The corporate toadying and, yes, the waffle fries gave me pause. I decided to call the CIA and ask about it. I spoke with a woman in the Student Affairs Office who was surprisingly candid.
“I really can’t say that I feel academic standards have fallen,” she said. “The same chefs are still teaching the exact same curriculum we’ve taught for years. They aren’t deviating. Those people—with all their experience and training—are the ones you’ll be studying with. No one from Sysco is going to be teaching you in the classroom. And yes, we have relationships with corporations. We’re a nonprofit institution. We rely on benefactors and donations. So, yeah, we have the
Conrad Hilton Library and the Colavita Olive Oil Center. But does Mr. Hilton’s name mean that the second-largest collection of cookbooks anywhere in the country is any less valuable? And furthermore, let me address the question of frozen waffle fries. Let’s say that you’re working in an industrial cafeteria, or a hospital or a prison or on an army base. Are you going to have the time to cut thousands of servings of waffle fries from scratch? No, you’re not. But when you do get those frozen fries, we want to show you how to prepare them so they’re as good as they can be. However good that is.
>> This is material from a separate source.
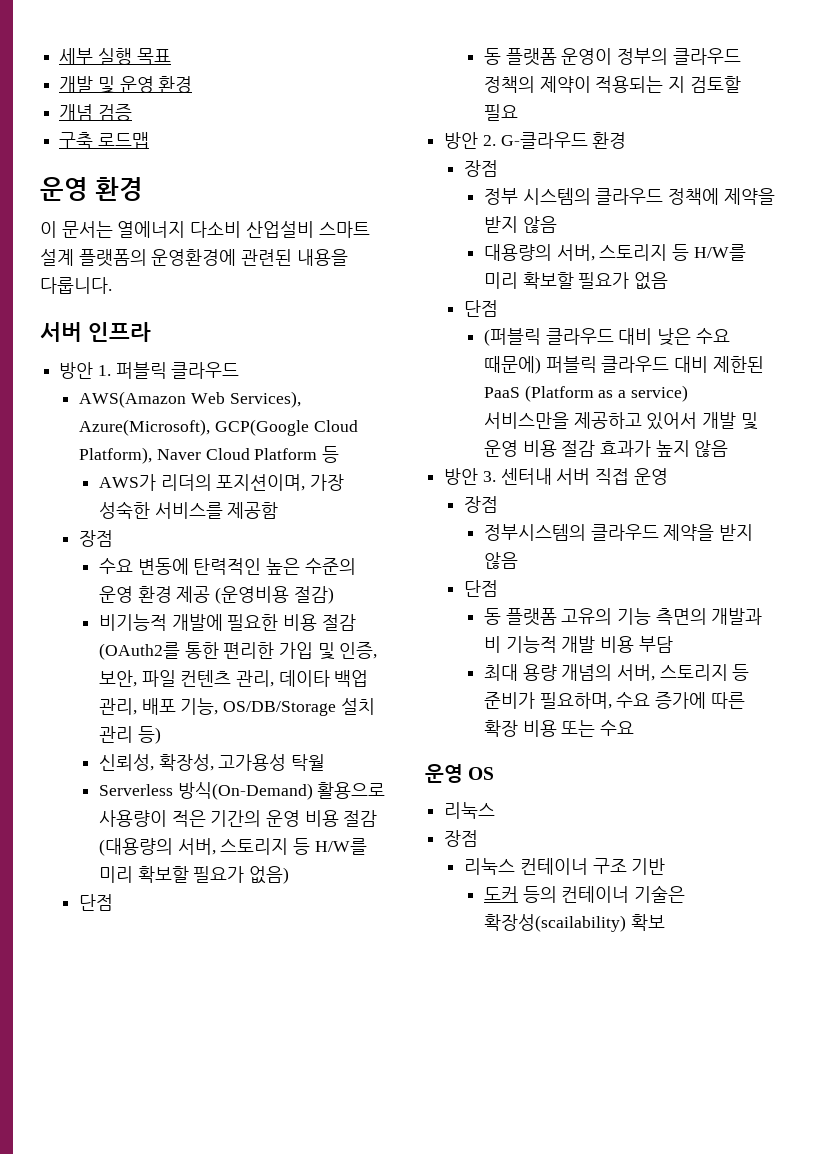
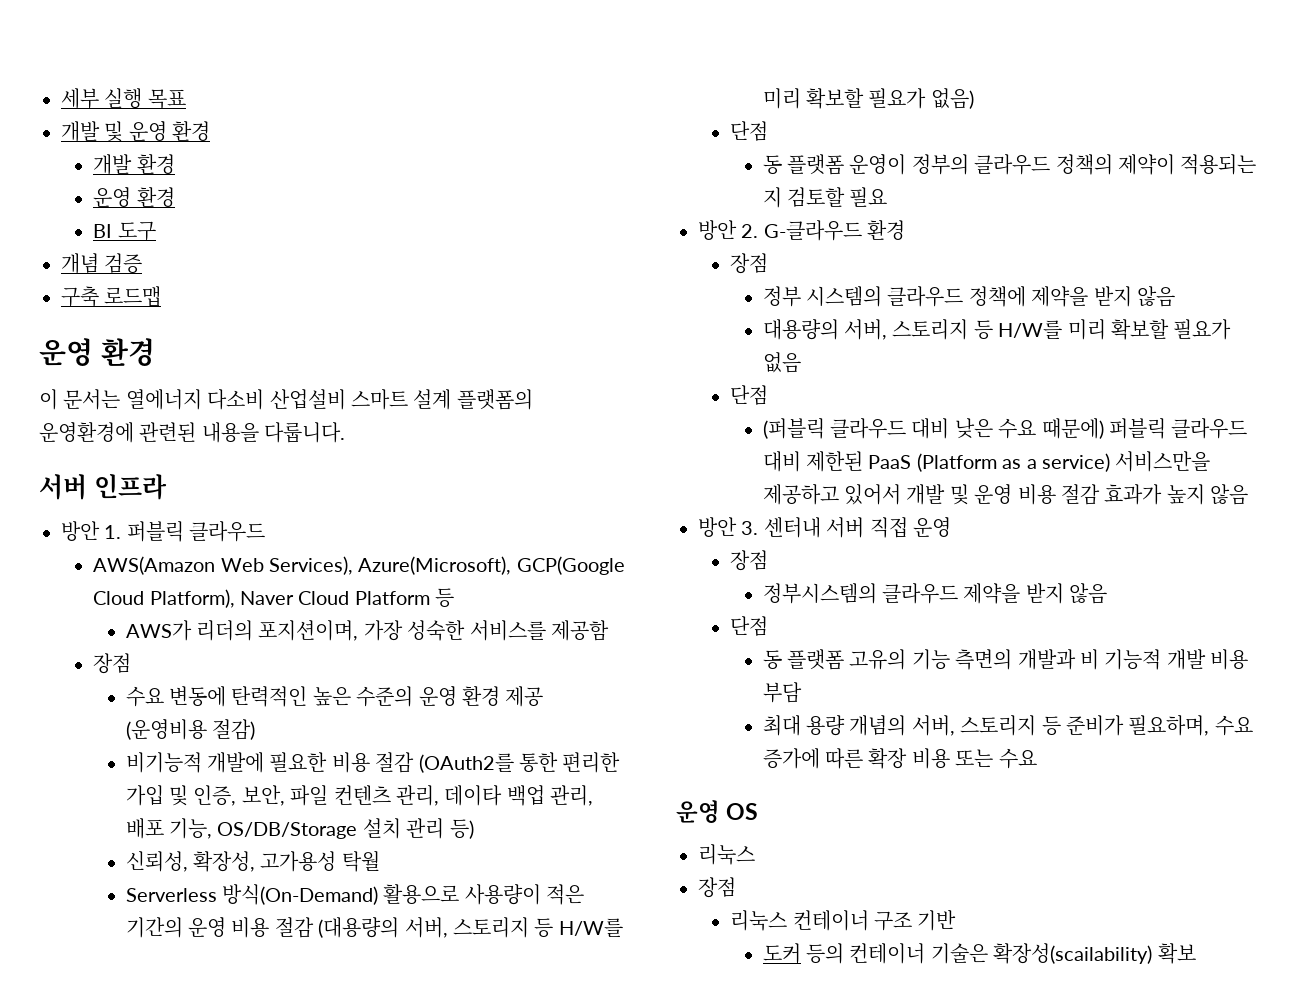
(193, 84) none -> [93,154,175,175] [93,187,175,207] [93,221,156,241] // 개발 환경 // 운영 환경 // BI 도구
“Listen, Jonathan, if you want to drive up here, or take the train, we’ll pay for your gas or your ticket. You can come and spend an entire day, or two days if you want, in one of the kitchens. And if you still have any concerns, we can sit and talk about them.”
I thought she was so up-front that I decided to take her word for it. I also found out later that, for cost-cutting purposes, some members of the board of directors had been pressuring Ryan to eliminate seriously costly items like foie gras or truffles from the curriculum recipes. Ryan wouldn’t budge. If the recipe—deemed to be of such stature and classicism that it should be learned by every student—called for foie gras, then there was going to be foie gras available.
A student I met early on told me that I’d see Ryan twice during my entire time at the CIA: on the first day when he spoke to all the incoming students, and when I graduated.
When I walked into the auditorium, where he’d address us shortly, there was a large video monitor down front with the words “Your attitude determines your altitude” projected on it.
I sat midway down the sloping rows of seats. We waited just a few minutes and a man came out to tell us that we were about to be addressed by Dr. Ryan. Then another man came out to do an actual introduction. And then Ryan emerged.
He is a handsome guy, distinguished, with the sort of thicker build that men in their fifties seem to grow into. He wore a blue blazer, a blue shirt, and a starkly green tie. He was also immediately charismatic.
I found myself watching intently as he conferred with a few people around him and strapped on a microphone.